Trainer John Wigginton is enjoying success with his bargain buy filly Better Reflection.

Wigginton won five Rockhampton training premierships between 2003 and 2007 but in 2010 gave the game away, disillusioned and despondent.

He was frustrated over the protracted and controversial redevelopment of Callaghan Park.

His team had dwindled from 23 at the height of his career to just six as reconstruction works costing more than $6.5 million on both the sand and grass tracks in Rockhampton meandered at a snail’s pace.

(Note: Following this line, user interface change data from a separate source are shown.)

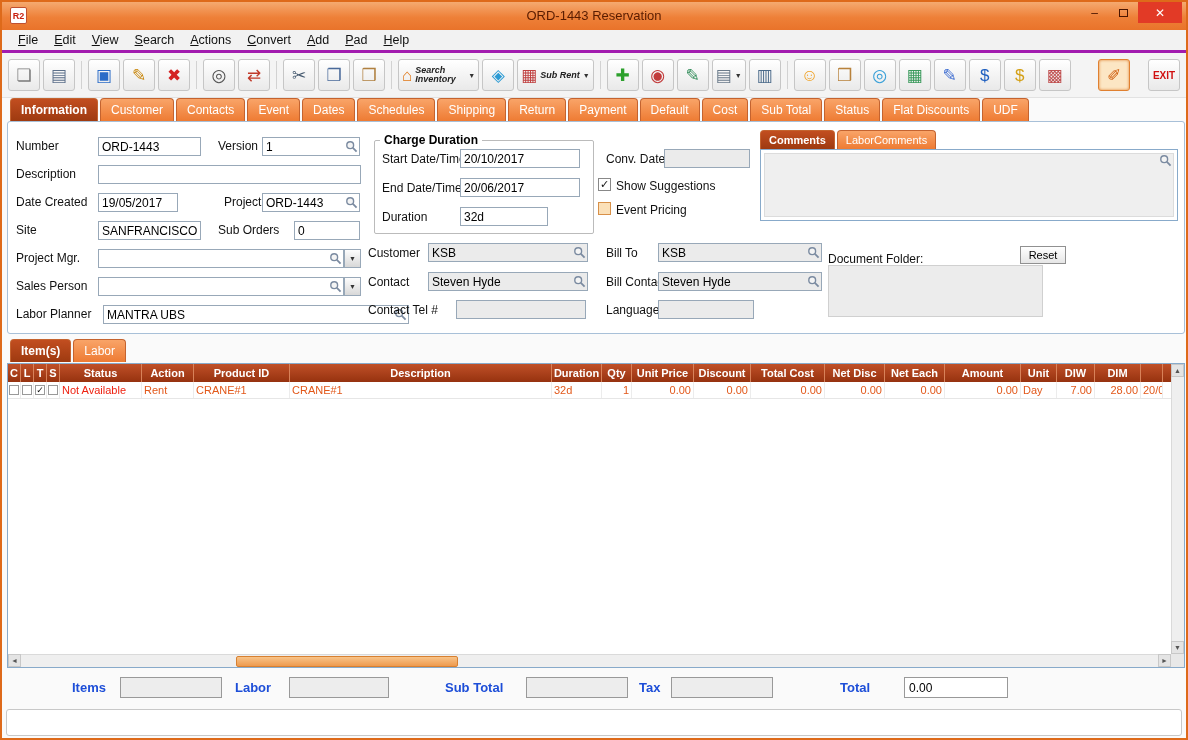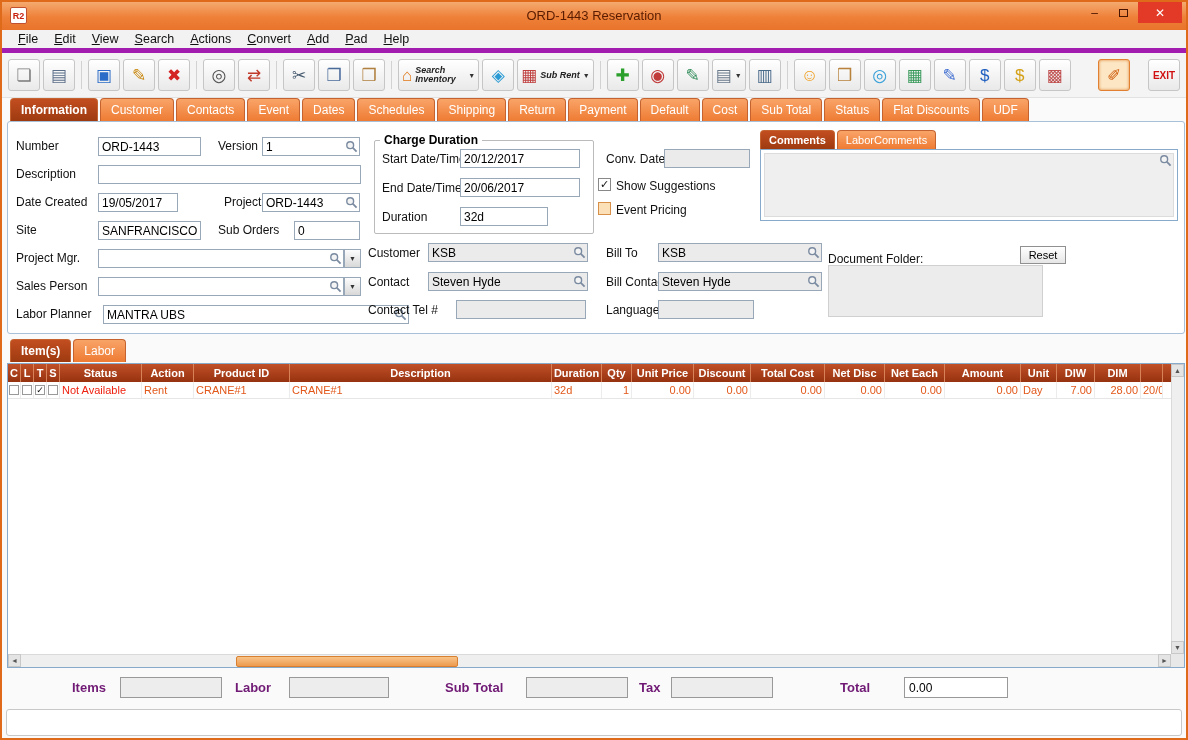"File" #menubar { border-bottom: 5px solid #a21caf -> 3px solid #a21caf }
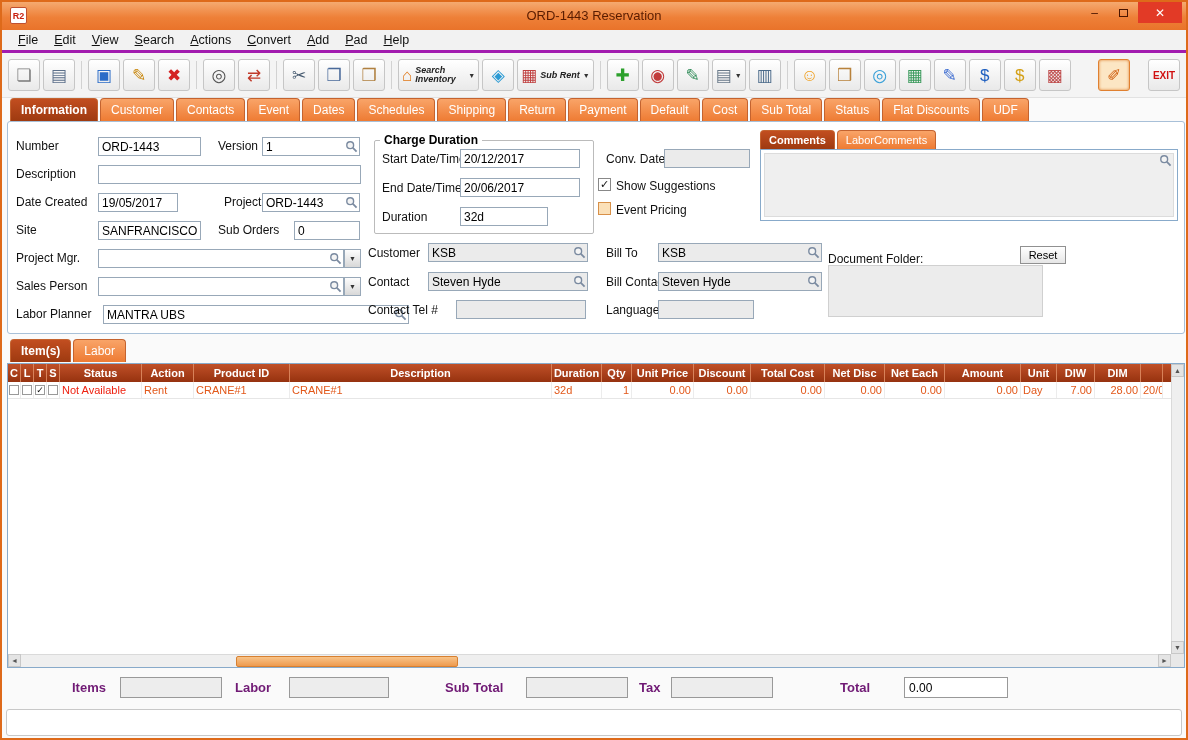"20/12/2017" span.v { text: 20/12/2017 -> 20/10/2017 }
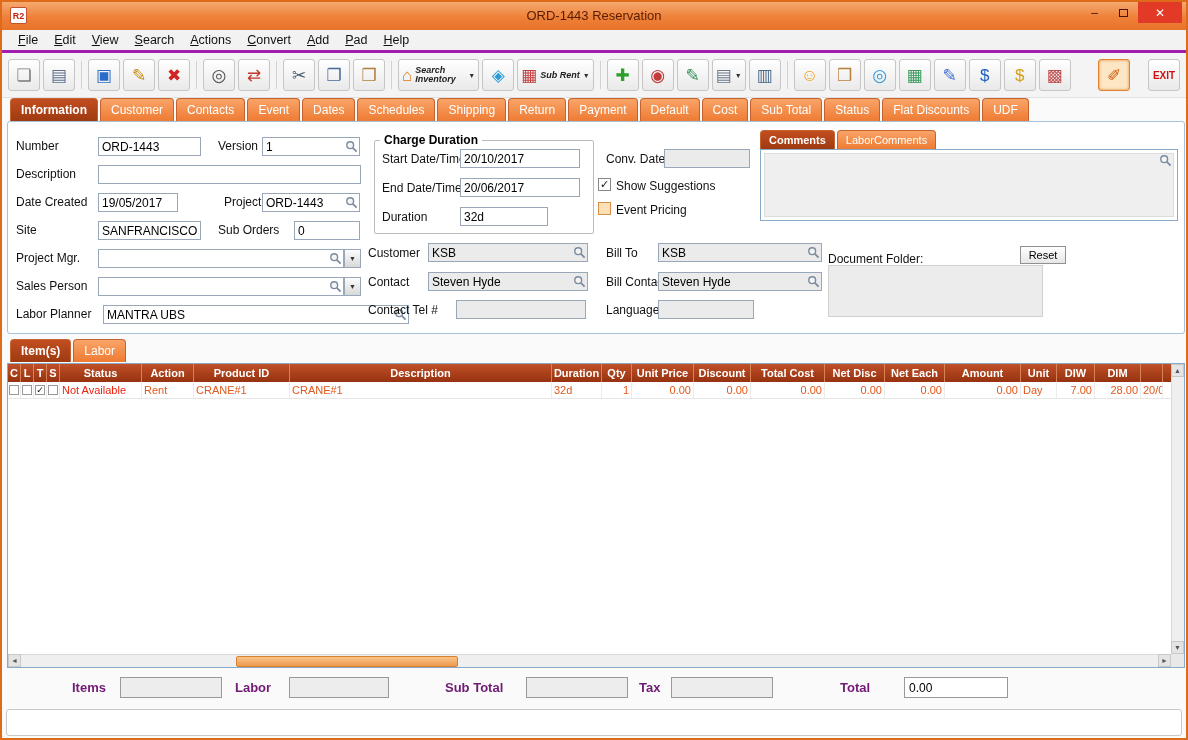"Items" .tlabel { color: #701a75 -> #1d4ed8 }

Race meetings were transferred, prizemoney cut and, training schedules overhauled.

Wigginton walked out of his stables and went to work for a friend who had a contract slashing grass beside the local rail line corridors but when that work began to dry up he started his lawnmowing business.

“I mowed lawns for about three years but it’s hot work out there and I didn’t want to be doing it when I was 70,’’ Wigginton said. “A few blokes were asking me when I’d get another horse, so I started training again.

“I had told a few racing officials that if I ever came back to training I would walk around Callaghan Park naked, but lucky they haven’t held me to that.’’

Four years ago, the now 61-year-old bought a filly at the Capricornia Yearling Sale, paying $13,000 for a chestnut filly by a good horse he once trained Man of Illusion.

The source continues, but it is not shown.